= Apertura and Clausura in Argentine football =

Round-robin tournament format

The Apertura and Clausura system is a single round-robin tournament format used for the Argentine Primera División championships. Introduced in 1990–91, it lasted until the 2012–13 season when it was replaced by the "Inicial and Final", which were similar to the previous format.

The Apertura and Clausura championships were reinstated in the 2025 season.

== History ==
The Apertura and Clausura format was introduced in 1990–91, with 20 teams contesting the season which was divided into two tournaments. "Apertura" ("opening") championship which opened the season and was contested in the second half of the calendar year, and "Clausura" ("closing") championship that closed the season and was played in the first half of the following year.

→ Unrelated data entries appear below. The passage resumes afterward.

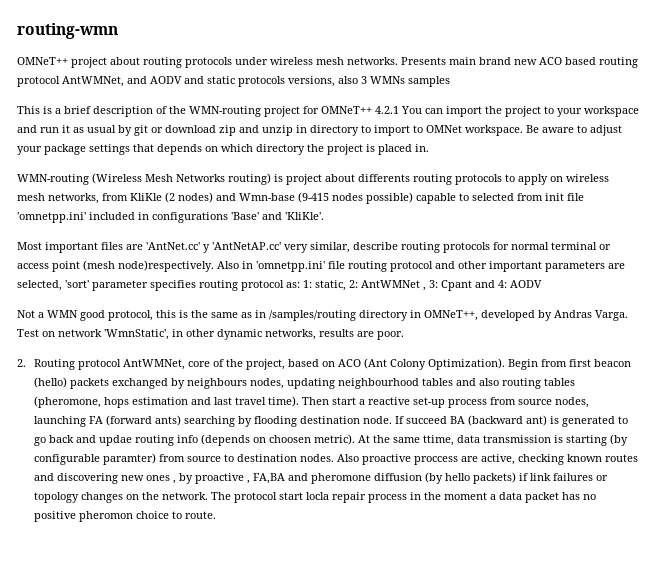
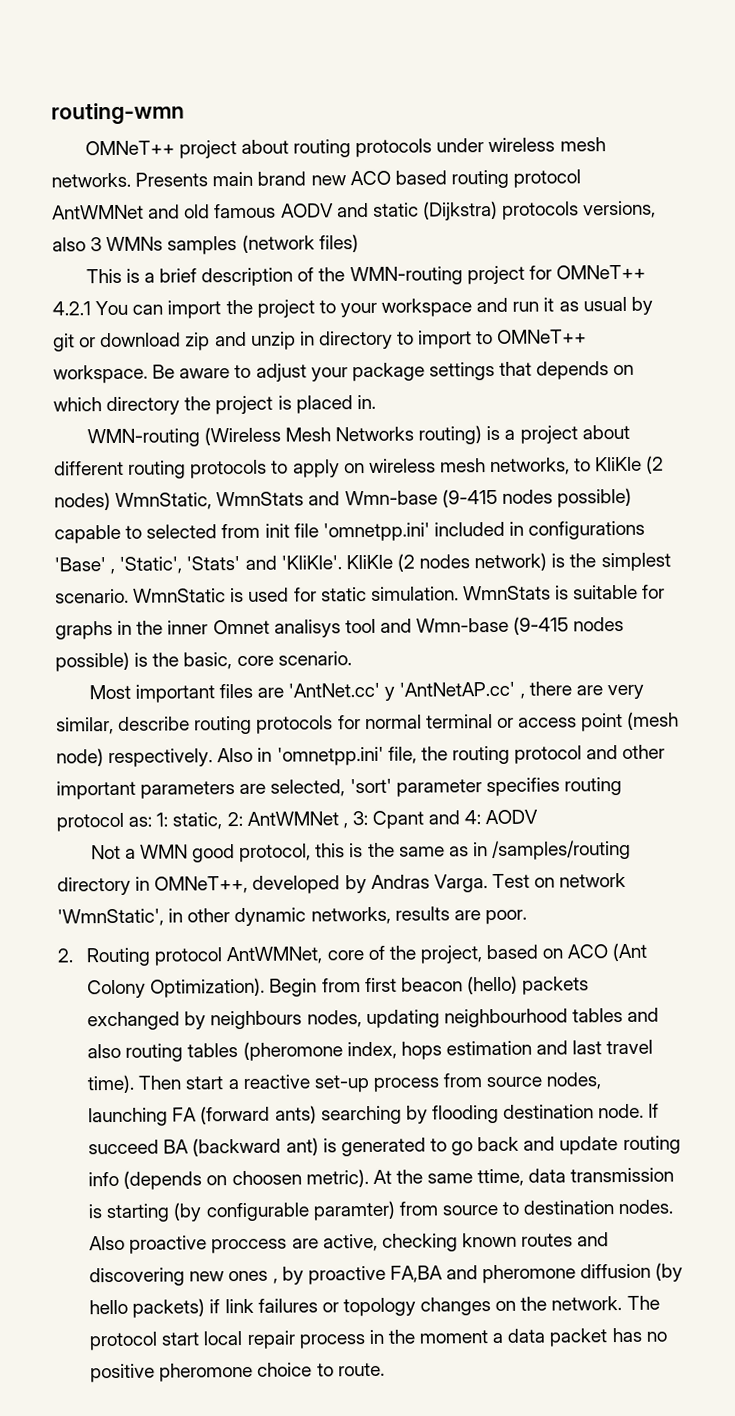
[62,76,147,87] AntWMNet, and -> [52,203,277,220] AntWMNet and old famous
(235, 80) none -> [422,200,498,221] (Dijkstra)
(450, 81) none -> [241,234,359,253] (network files)
[426,125,462,133] OMNet -> [497,329,588,344] OMNeT++
[286,174,410,185] project about differents -> [504,424,630,444] [54,460,124,476] a project about different
[102,193,128,201] from -> [574,458,592,472] to
(213, 197) none -> [115,491,305,510] WmnStatic, WmnStats
(259, 216) none -> [110,555,241,575] , 'Static', 'Stats'
(324, 216) none -> [345,552,671,572] [55,584,666,604] [55,616,625,640] [55,651,352,672] KliKle (2 nodes network) is the simplest scenario. WmnStatic is used for static simulation. WmnStats is suitable for graphs in the inner Omnet analisys tool and Wmn-base (9-415 nodes possible) is the basic, core scenario.
(281, 246) none -> [519,681,603,699] , there are
[118,260,214,272] node)respectively. -> [56,748,214,768] node) respectively.
[328,261,345,269] file -> [387,746,448,764] file, the
[33,396,101,408] (pheromone, -> [242,1041,397,1061] (pheromone index,
[98,435,132,446] updae -> [559,1136,619,1155] update
[246,480,250,484] , -> (386, 1275) none
[305,492,329,500] locla -> [203,1330,243,1346] local
[78,511,133,522] pheromon -> [159,1362,254,1382] pheromone

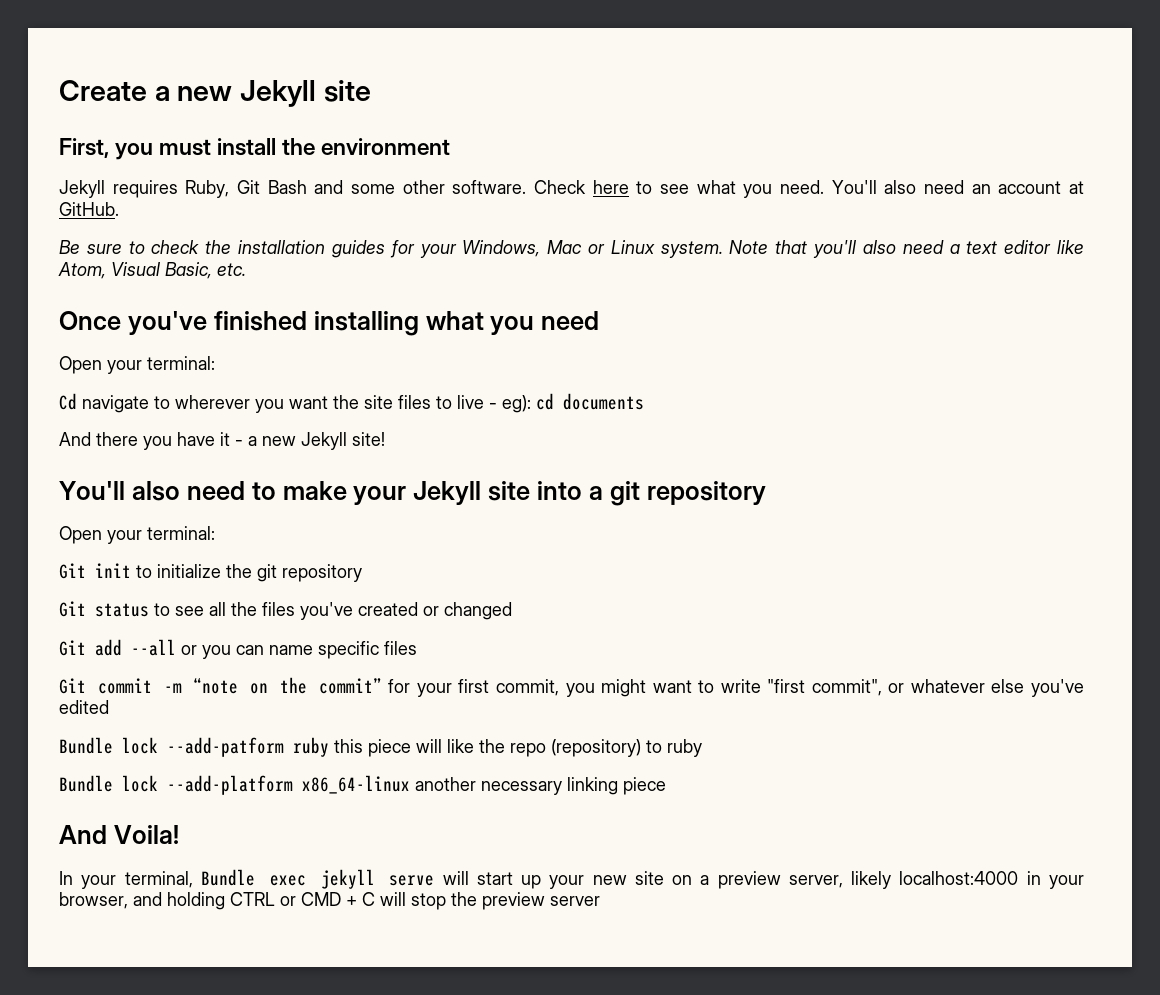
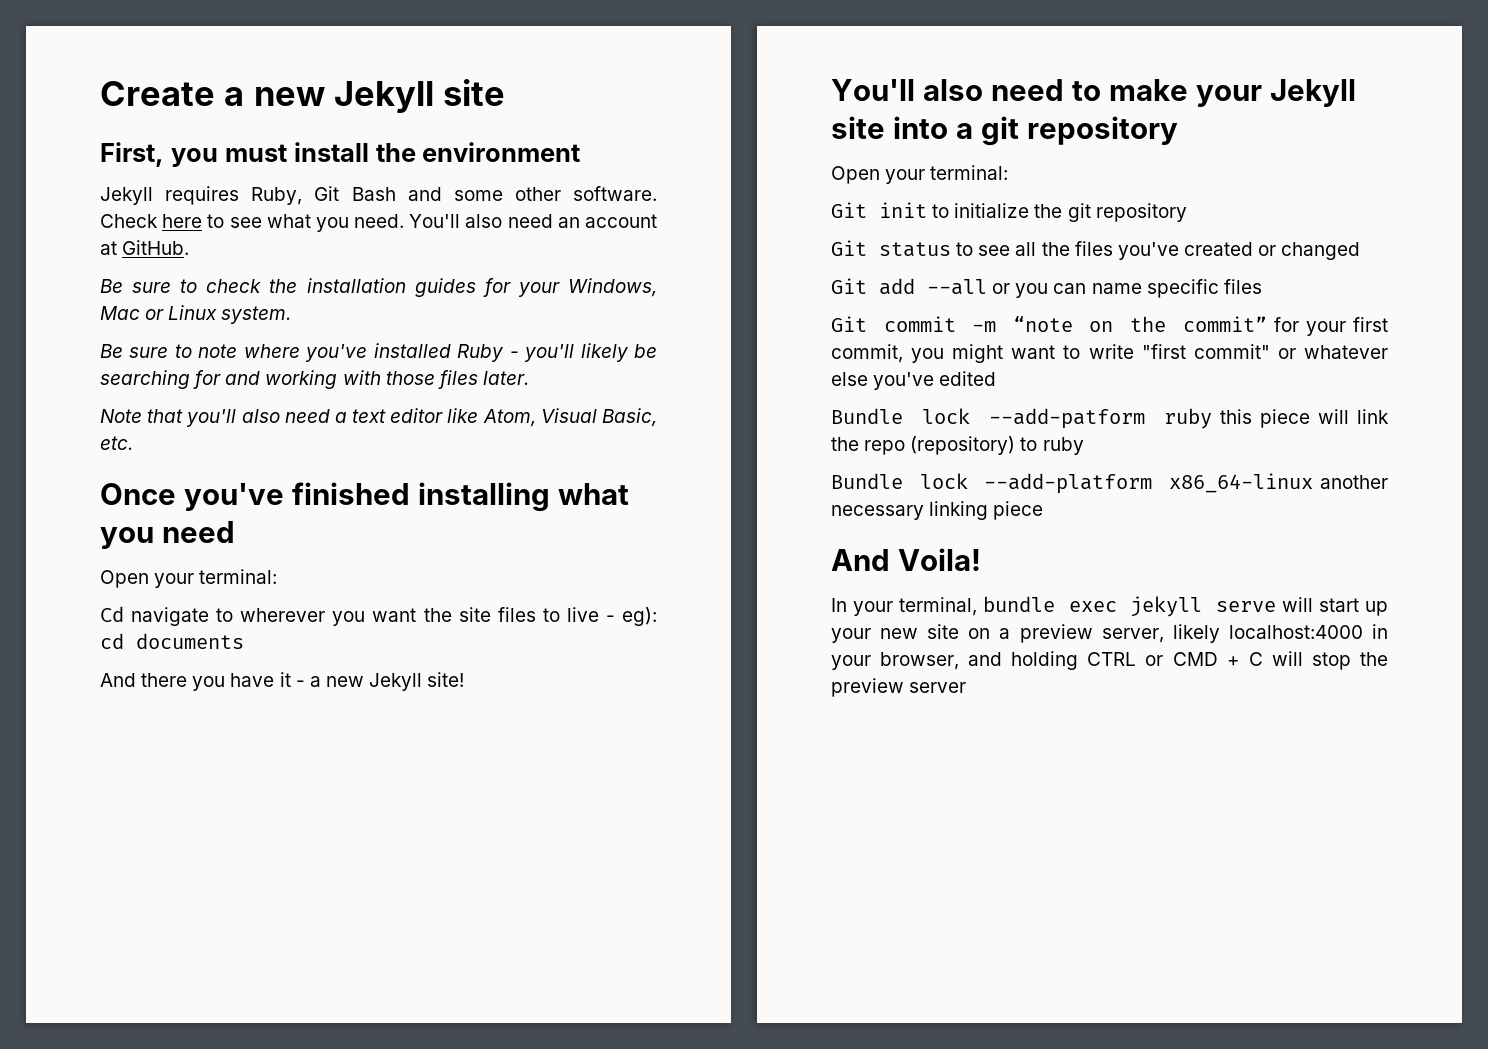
(723, 249) none -> [100,343,657,362] [100,370,529,389] // Be sure to note where you've installed Ruby - you'll likely be searching for and working with those files later. //
[811,679,882,696] commit", -> [1193,344,1270,359] commit"
[447,739,474,753] like -> [1357,409,1389,424] link
[200,869,255,886] Bundle -> [982,596,1055,612] bundle

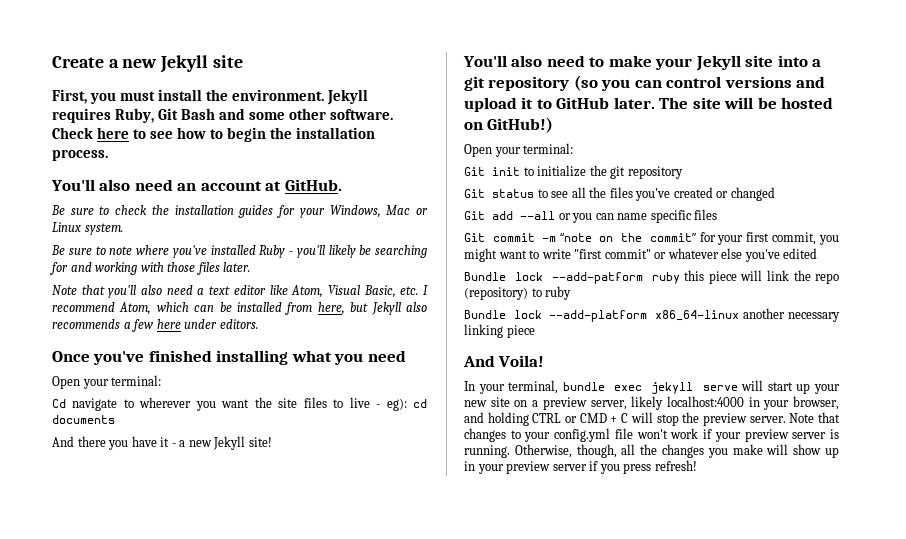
[422,142,581,162] environment // -> [232,89,325,101] environment.
[266,214,405,232] what you need. -> [177,127,376,142] [52,149,108,161] how to begin the installation process. //
(133, 443) none -> [422,285,428,295] [52,302,427,315] [52,319,258,332] I recommend Atom, which can be installed from here, but Jekyll also recommends a few here under editors.
(1178, 130) none -> [573,75,826,91] [464,97,834,112] [464,117,554,133] (so you can control versions and upload it to GitHub later. The site will be hosted on GitHub!)
[909,682,967,693] server -> [749,412,840,423] [464,428,839,442] [464,444,840,458] [464,460,697,474] server. Note that changes to your config.yml file won't work if your preview server is running. Otherwise, though, all the changes you make will show up in your preview server if you press refresh!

Each Apertura or Clausura consisted of a single round-robin tournament of 19 rounds, and there were 10 matches per round.

Nevertheless the opening season brought a big controversy so Newell's Old Boys (1990 Clausura) and Boca Juniors (1991 Apertura) had celebrated their respective titles, although in June 1991 the AFA's Executive Committee decided (with all the PD clubs agreeing to the decision) that the 1990–91 season would have only one champion so a final would be conducted in order to decide a winner of the season. The finals were won by Newell's, who were crowned as the only champion of the entire season.

The controversy caused AFA to recognise Apertura and Clausura tournaments as individual (and official) titles for their winners. From then on (starting with the 1991–92 season), winners of the following editions were recognised as official champions with no need to play a final.

Boca Juniors have claimed the 1991 Apertura be recognised as another league title for the club, as AFA did with the titles win in 1936 (the first season to be split into two tournaments, "Copa Campeonato" and "Copa de Honor") by San Lorenzo and River Plate). Both teams played a final (named "Copa de Oro") to define the champion of the season. In June 2013 (77 years after the match was played) AFA cited on its website the "Copa Campeonato" as a league title for River Plate. The "Copa de Honor" was also included as a league title for San Lorenzo de Almagro.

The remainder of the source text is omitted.